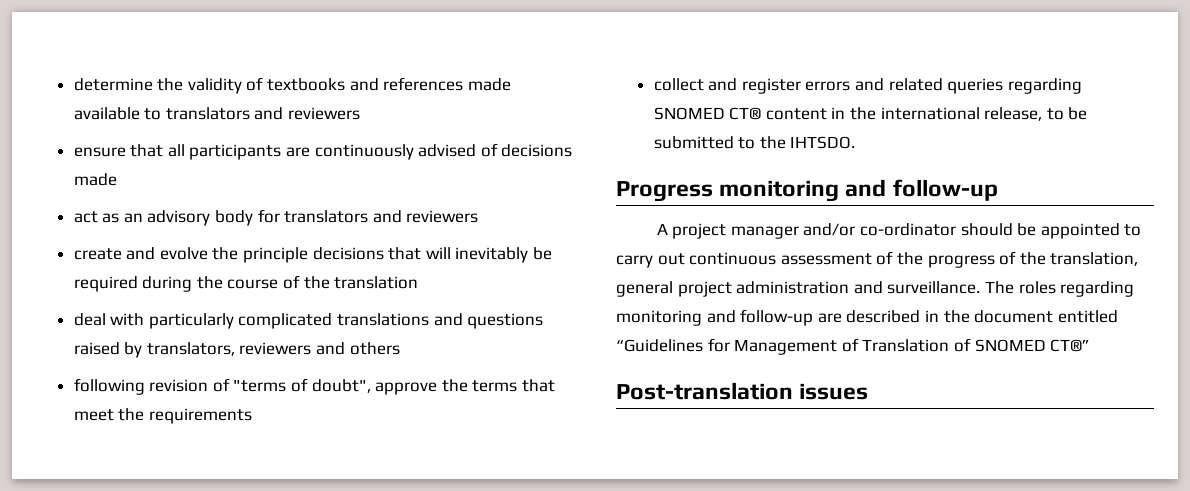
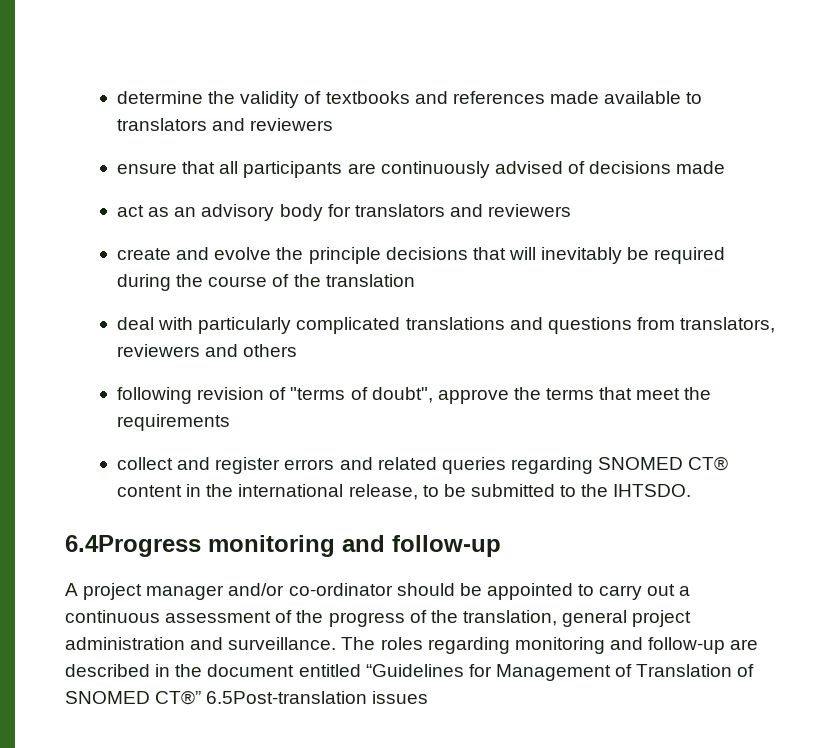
- deal with particularly complicated translations and questions raised by translators, reviewers and others
+ deal with particularly complicated translations and questions from translators, reviewers and others
- Progress monitoring and follow-up
+ 6.4Progress monitoring and follow-up
- A project manager and/or co-ordinator should be appointed to carry out continuous assessment of the progress of the translation, general project administration and surveillance.
+ A project manager and/or co-ordinator should be appointed to carry out a continuous assessment of the progress of the translation, general project administration and surveillance.
- The roles regarding monitoring and follow-up are described in the document entitled “Guidelines for Management of Translation of SNOMED CT®”
- Post-translation issues
+ The roles regarding monitoring and follow-up are described in the document entitled “Guidelines for Management of Translation of SNOMED CT®” 6.5Post-translation issues

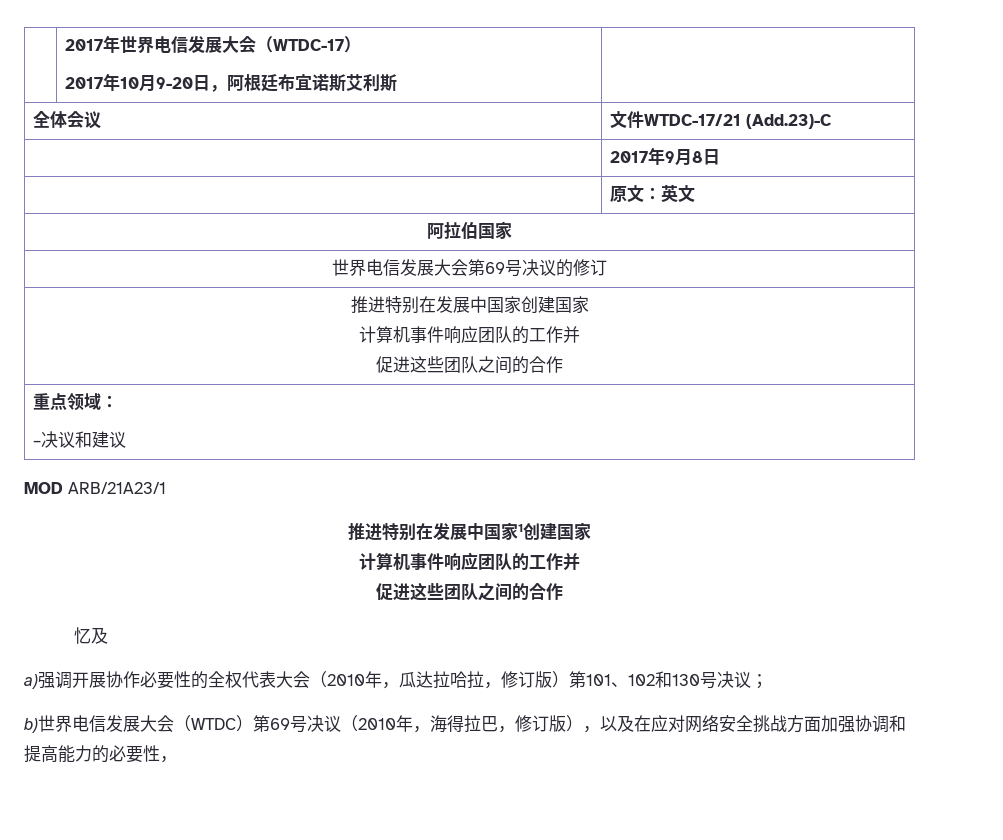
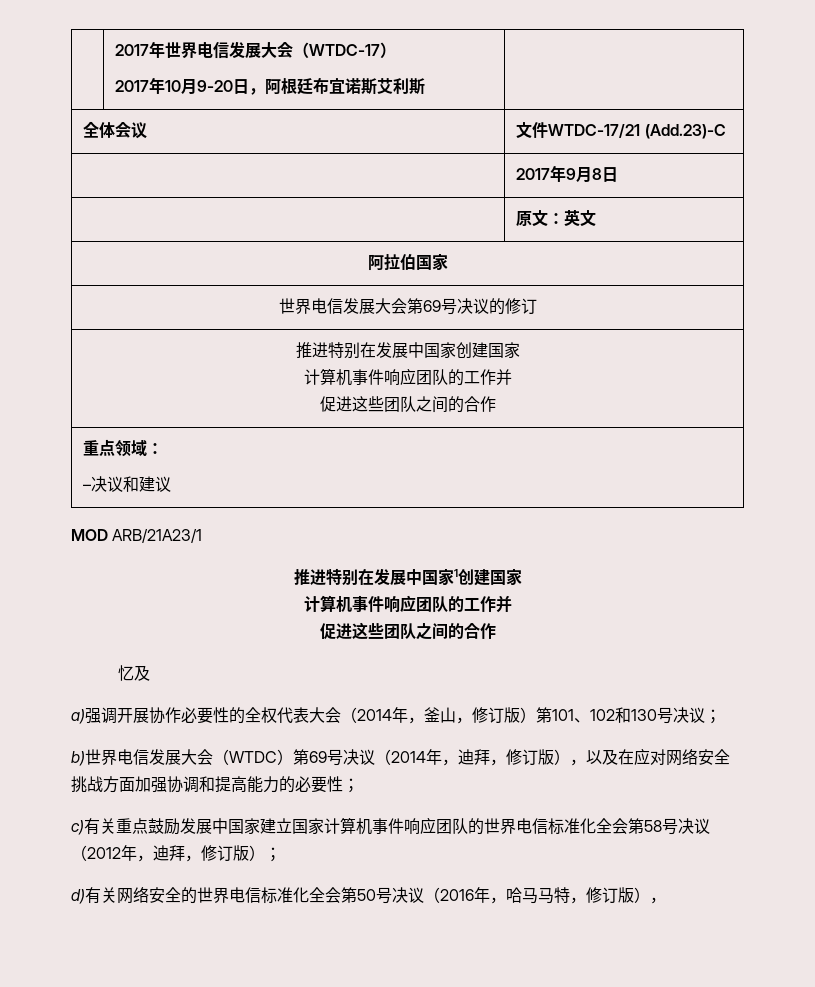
- a)强调开展协作必要性的全权代表大会（2010年，瓜达拉哈拉，修订版）第101、102和130号决议；
+ a)强调开展协作必要性的全权代表大会（2014年，釜山，修订版）第101、102和130号决议；
- b)世界电信发展大会（WTDC）第69号决议（2010年，海得拉巴，修订版），以及在应对网络安全挑战方面加强协调和提高能力的必要性，
+ b)世界电信发展大会（WTDC）第69号决议（2014年，迪拜，修订版），以及在应对网络安全挑战方面加强协调和提高能力的必要性；
+ c)有关重点鼓励发展中国家建立国家计算机事件响应团队的世界电信标准化全会第58号决议（2012年，迪拜，修订版）；
+ d)有关网络安全的世界电信标准化全会第50号决议（2016年，哈马马特，修订版），

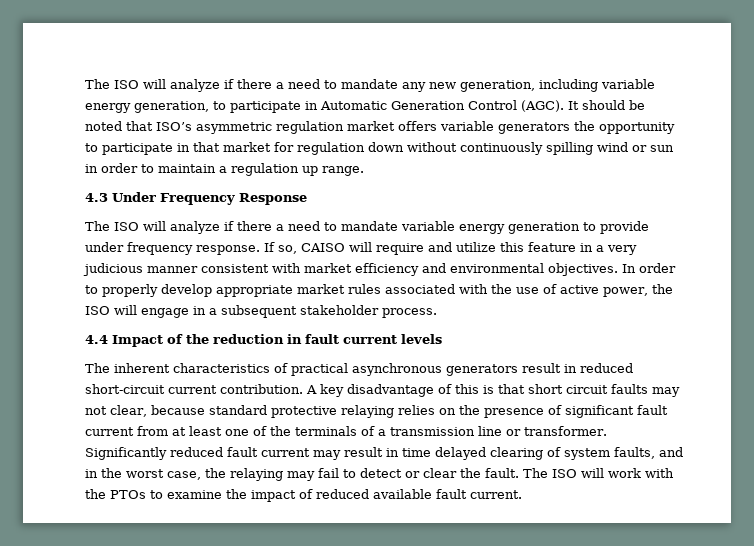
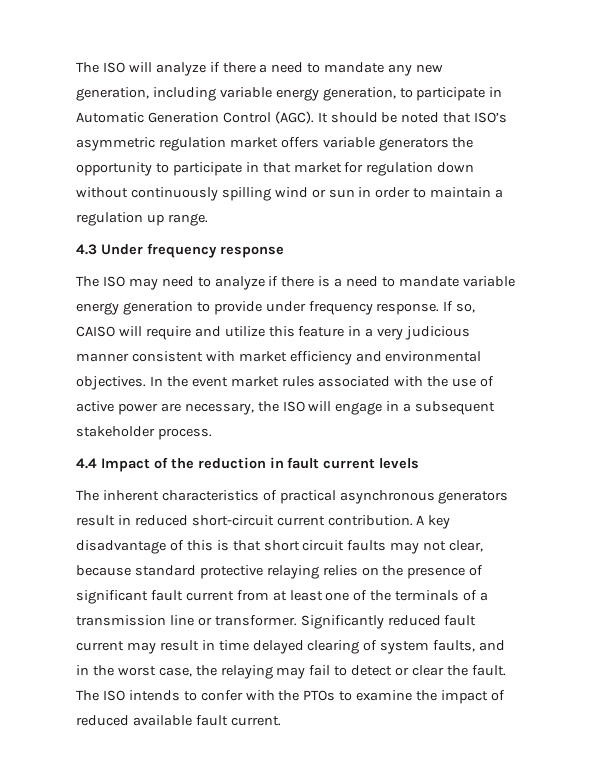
- 4.3 Under Frequency Response
- The ISO will analyze if there a need to mandate variable energy generation to provide under frequency response.
+ 4.3 Under frequency response
+ The ISO may need to analyze if there is a need to mandate variable energy generation to provide under frequency response.
- In order to properly develop appropriate market rules associated with the use of active power, the ISO will engage in a subsequent stakeholder process.
+ In the event market rules associated with the use of active power are necessary, the ISO will engage in a subsequent stakeholder process.
- The ISO will work with the PTOs to examine the impact of reduced available fault current.
+ The ISO intends to confer with the PTOs to examine the impact of reduced available fault current.

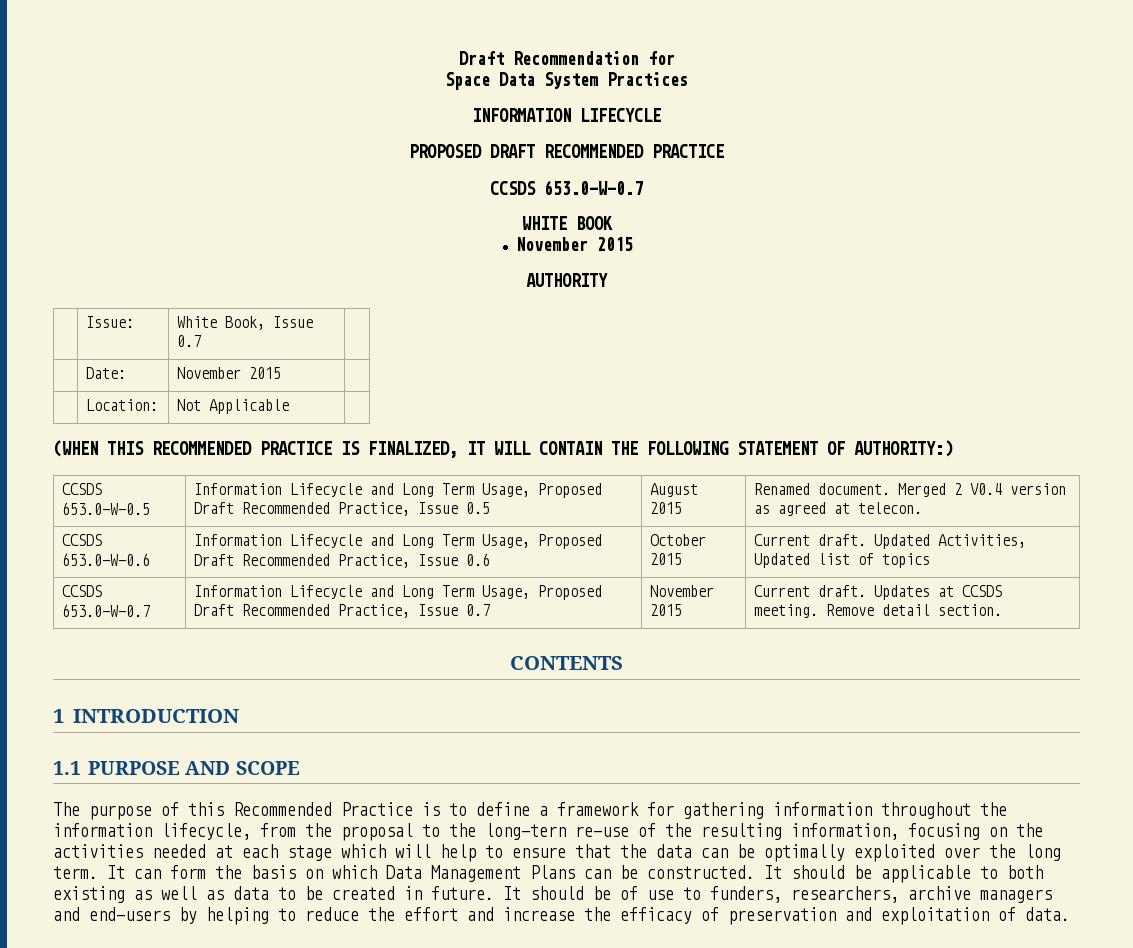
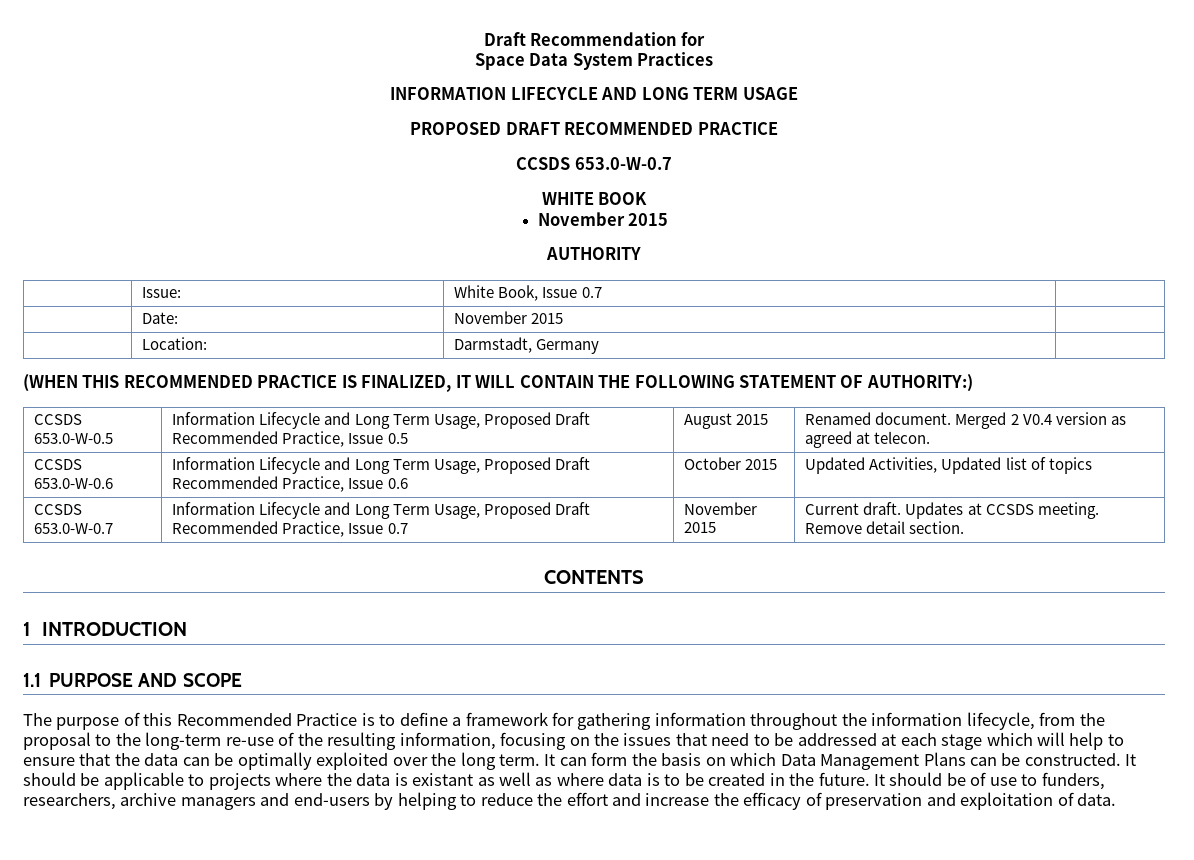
- INFORMATION LIFECYCLE
+ INFORMATION LIFECYCLE AND LONG TERM USAGE
- | Location: | Not Applicable |
+ | Location: | Darmstadt, Germany |
- CCSDS 653.0-W-0.6 | Information Lifecycle and Long Term Usage, Proposed Draft Recommended Practice, Issue 0.6 | October 2015 | Current draft. Updated Activities, Updated list of topics
+ CCSDS 653.0-W-0.6 | Information Lifecycle and Long Term Usage, Proposed Draft Recommended Practice, Issue 0.6 | October 2015 | Updated Activities, Updated list of topics
- The purpose of this Recommended Practice is to define a framework for gathering information throughout the information lifecycle, from the proposal to the long-tern re-use of the resulting information, focusing on the activities needed at each stage which will help to ensure that the data can be optimally exploited over the long term.
+ The purpose of this Recommended Practice is to define a framework for gathering information throughout the information lifecycle, from the proposal to the long-term re-use of the resulting information, focusing on the issues that need to be addressed at each stage which will help to ensure that the data can be optimally exploited over the long term.
- It should be applicable to both existing as well as data to be created in future.
+ It should be applicable to projects where the data is existant as well as where data is to be created in the future.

################

→ Exercise directions
Lines containing the word "translations" are to be pulled from the records and copied.

→ Result
- deal with particularly complicated translations and questions raised by translators, reviewers and others
+ deal with particularly complicated translations and questions from translators, reviewers and others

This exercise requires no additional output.